So What's This Icelandic Handball Team I Keep Hearing About? - The Reykjavik Grapevine

So What’s This Icelandic Handball Team I Keep Hearing About?

So What’s This Icelandic Handball Team I Keep Hearing About?

Icelanders as a nation have never had very many great athletes, just as one would expect of a country of some three hundred thousand people. Sure, there have been a few Olympic medals, but never a gold. In the 2008 Olympics, Icelanders won one of their two silvers when the national handball team lost to France in the final.
For a nation the size of Iceland, winning an Olympic silver must be pretty nice.
Pretty nice?!? The whole of Iceland could be divided into three groups depending on how excited they were: Those who orgasmed, those who had strokes, and those who got strorgasms.
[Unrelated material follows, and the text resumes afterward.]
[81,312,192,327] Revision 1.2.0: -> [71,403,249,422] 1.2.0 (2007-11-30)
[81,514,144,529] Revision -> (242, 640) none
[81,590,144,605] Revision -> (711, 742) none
After the team returned from Beijing they received a welcome befitting a Roman general who had just conquered Gaul. A special plane was chartered to fly them home, which buzzed Reykjavík like the city was Cary Grant in ‘North By Northwest.’ After they landed there was a parade in their honour that was almost as big as the Gay Pride parade, which is attended by a third of the nation.
 So you Icelanders love handball almost as much you love gay people?
Yes, but even though we have a gay prime minister, we have yet to have a handball-playing prime minister. Some glass ceilings are yet to be broken. Still, the parade was even bigger than an Independence Day parade, so we do love handball more than we love freedom. To add to the sentimental value of that Olympic silver, five weeks after securing the medal, the bank Glitnir collapsed, which was the whistle that signalled the beginning of the Icelandic financial collapse. That silver medal was, for some people, the last time anything good happened to Icelanders.
 The handballers must be 
national heroes.
Yes and no. Yes in that they are, and no in that the esteem some are held in goes beyond mere hero worship. Ólafur Stefánsson especially, who at 39 is still one of the best players in the world, is revered like a ball-tossing saint. Jocks love him because he is the best jock Iceland has ever had, intellectuals love him because he reads Foucault, and geeks love him because he plays role-playing games with his kids. That said, as far as the team goes, sport-love is born of success, so to keep the good vibe going, more success must follow.
The pressure on the handball team must be intense.
Icelanders tend to have fairly realistic expectations of their Olympic athletes. But optimism started to swell in Icelandic hearts as the handball team laid low team after team in these Games, including the French, who always beat Iceland because they are always better, and Sweden, who have had a psychological grip on the Icelandic team for so long that it was tempting to assume that they included handball prowess in the same deal with the devil that gave them ABBA. Having triumphed against those two formerly unbeatable adversaries, Icelanders had started to entertain the thought that anything is possible.
 Did everyone get this excited?
In every society there is a sizeable group that cares little for sports, but with the exception of those people, most everyone else did indeed get very excited. If the handball team ever gets another Olympic medal, the players will be hailed as conquering heroes and will probably get another triumphal parade in Reykjavík. And if the team wins the gold, parliament will probably kick Christianity out as the official state religion and switch to handball. Jesus will not be let back unless he can show that he is at least as good at handball as he is at getting himself nailed to two planks of wood.
Did the handball team win it all?
No. They got beat by Hungary in the quarterfinals in a tense, close game that went twice into extra-time. This team will not earn their triumphal parade this time around. They will get the more modest, appreciative welcome. They did as well as could be expected, and went down fighting. The Gay Pride parade will not have competition this year for biggest parade in Iceland.
So if they ever win the Olympic title, they might get as big a parade as gay people?
If they win a gold they might just get the bigger parade, though really that will still depend on the weather. Icelanders are like cats: we like fish, gay people and watching small balls fly around a room, but not so much being out in the rain if not necessary. But given that the Olympics end around the same time as Icelanders celebrate Gay Pride, maybe the two could be combined into one super-parade. Icelanders would be drawn to it like cats to an especially smelly fish. Or, indeed, like Icelanders to an especially smelly fish.